# INSTRUCTIONS FOR THE TASK
Exact transcription of the following records is needed, with every picture dropped.

(Version comparison data)
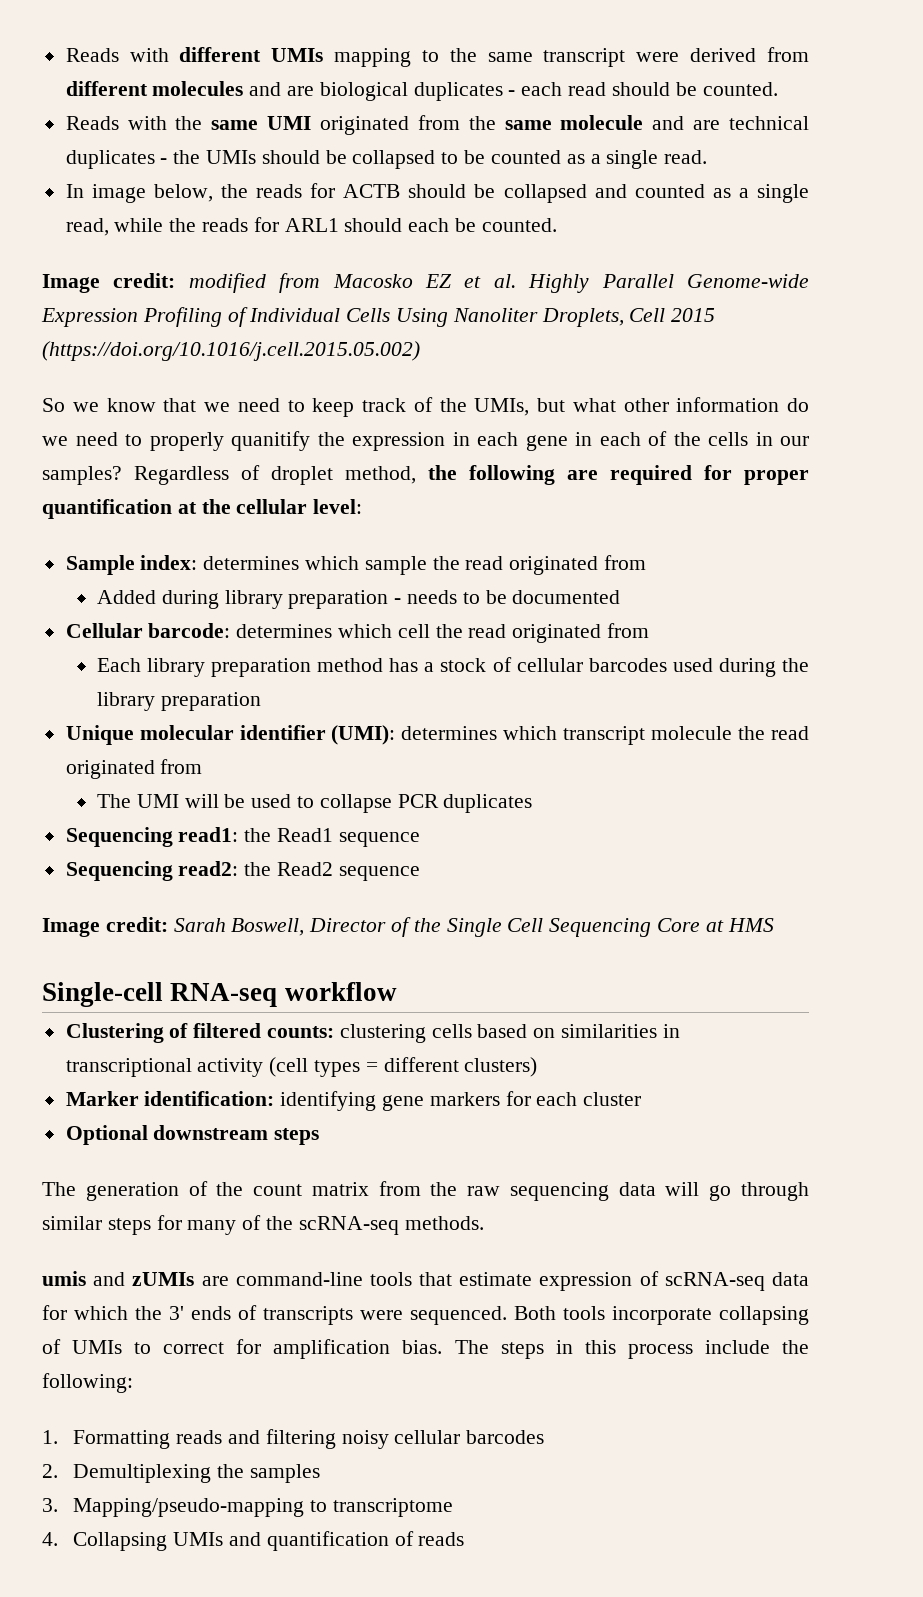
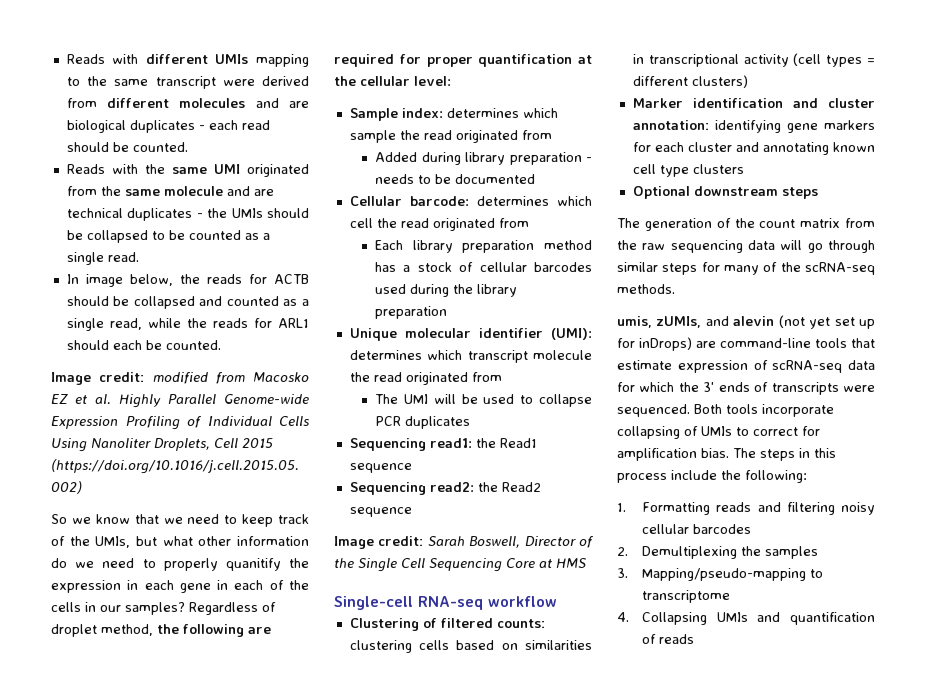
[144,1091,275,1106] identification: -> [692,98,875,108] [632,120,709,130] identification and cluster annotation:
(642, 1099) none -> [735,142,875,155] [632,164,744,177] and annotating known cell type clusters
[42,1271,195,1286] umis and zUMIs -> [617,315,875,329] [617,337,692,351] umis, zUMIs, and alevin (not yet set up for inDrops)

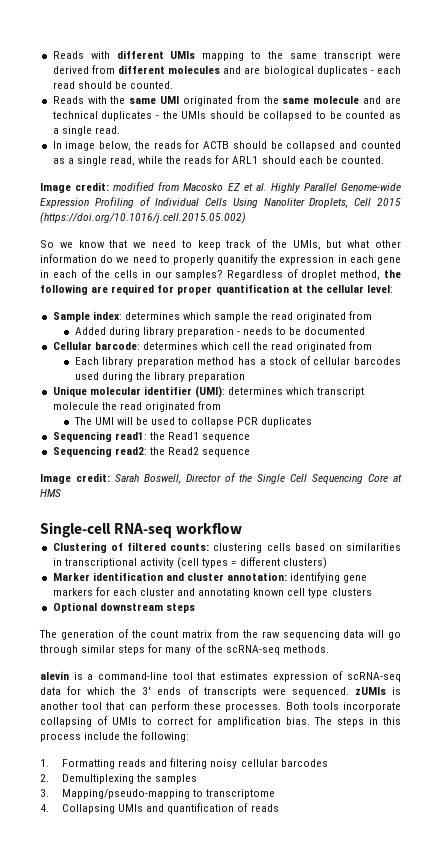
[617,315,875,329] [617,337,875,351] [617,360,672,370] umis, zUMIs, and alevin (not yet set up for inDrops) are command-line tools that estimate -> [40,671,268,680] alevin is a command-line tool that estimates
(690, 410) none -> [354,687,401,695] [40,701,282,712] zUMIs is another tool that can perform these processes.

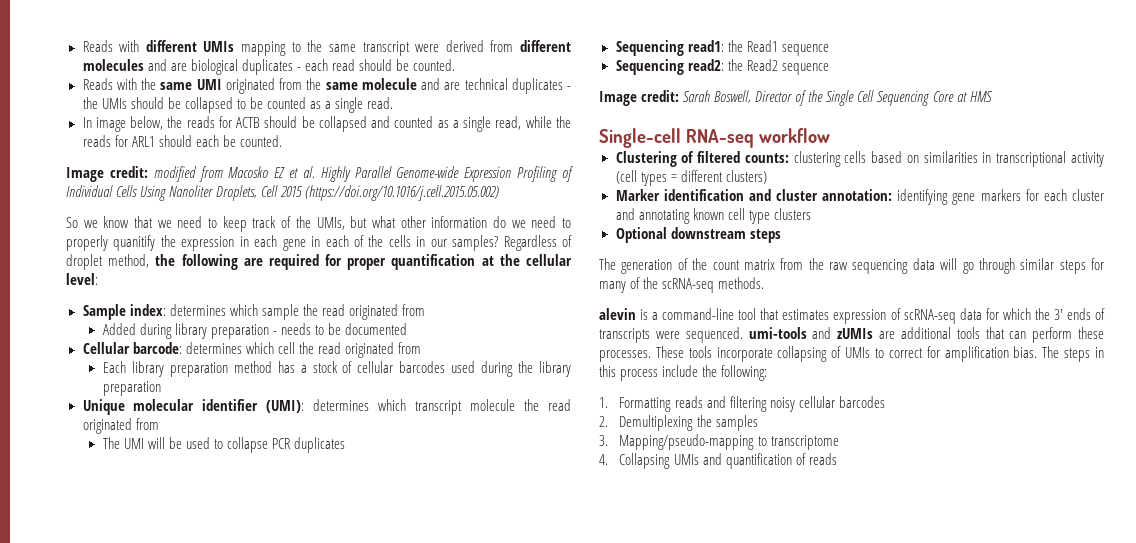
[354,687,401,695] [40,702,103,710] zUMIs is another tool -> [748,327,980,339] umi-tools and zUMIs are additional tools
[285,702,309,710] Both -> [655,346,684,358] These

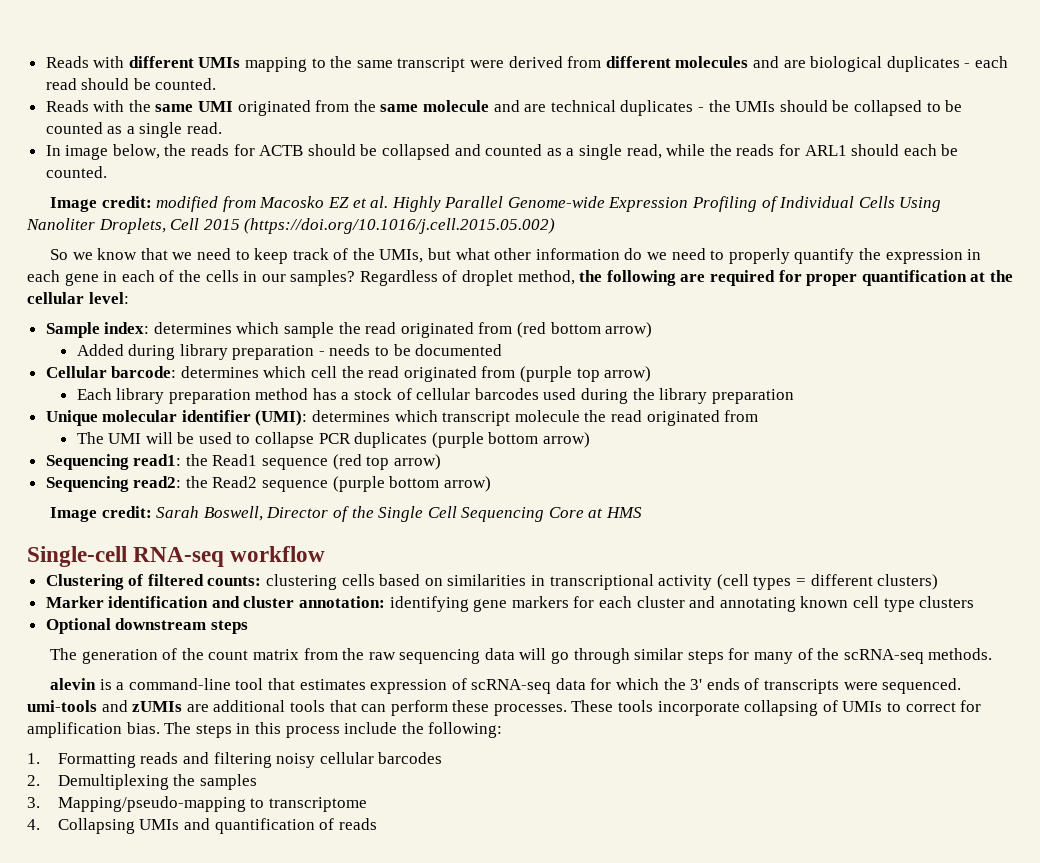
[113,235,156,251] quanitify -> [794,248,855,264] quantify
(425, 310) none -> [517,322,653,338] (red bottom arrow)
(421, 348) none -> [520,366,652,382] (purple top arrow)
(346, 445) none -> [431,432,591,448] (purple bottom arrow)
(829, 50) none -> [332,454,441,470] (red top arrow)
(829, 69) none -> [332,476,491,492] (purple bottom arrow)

# TASK SOLUTION
[144,1091,275,1106] identification: -> [692,98,875,108] [632,120,709,130] identification and cluster annotation:
(642, 1099) none -> [735,142,875,155] [632,164,744,177] and annotating known cell type clusters
[42,1271,195,1286] umis and zUMIs -> [617,315,875,329] [617,337,692,351] umis, zUMIs, and alevin (not yet set up for inDrops)

[617,315,875,329] [617,337,875,351] [617,360,672,370] umis, zUMIs, and alevin (not yet set up for inDrops) are command-line tools that estimate -> [40,671,268,680] alevin is a command-line tool that estimates
(690, 410) none -> [354,687,401,695] [40,701,282,712] zUMIs is another tool that can perform these processes.

[354,687,401,695] [40,702,103,710] zUMIs is another tool -> [748,327,980,339] umi-tools and zUMIs are additional tools
[285,702,309,710] Both -> [655,346,684,358] These

[113,235,156,251] quanitify -> [794,248,855,264] quantify
(425, 310) none -> [517,322,653,338] (red bottom arrow)
(421, 348) none -> [520,366,652,382] (purple top arrow)
(346, 445) none -> [431,432,591,448] (purple bottom arrow)
(829, 50) none -> [332,454,441,470] (red top arrow)
(829, 69) none -> [332,476,491,492] (purple bottom arrow)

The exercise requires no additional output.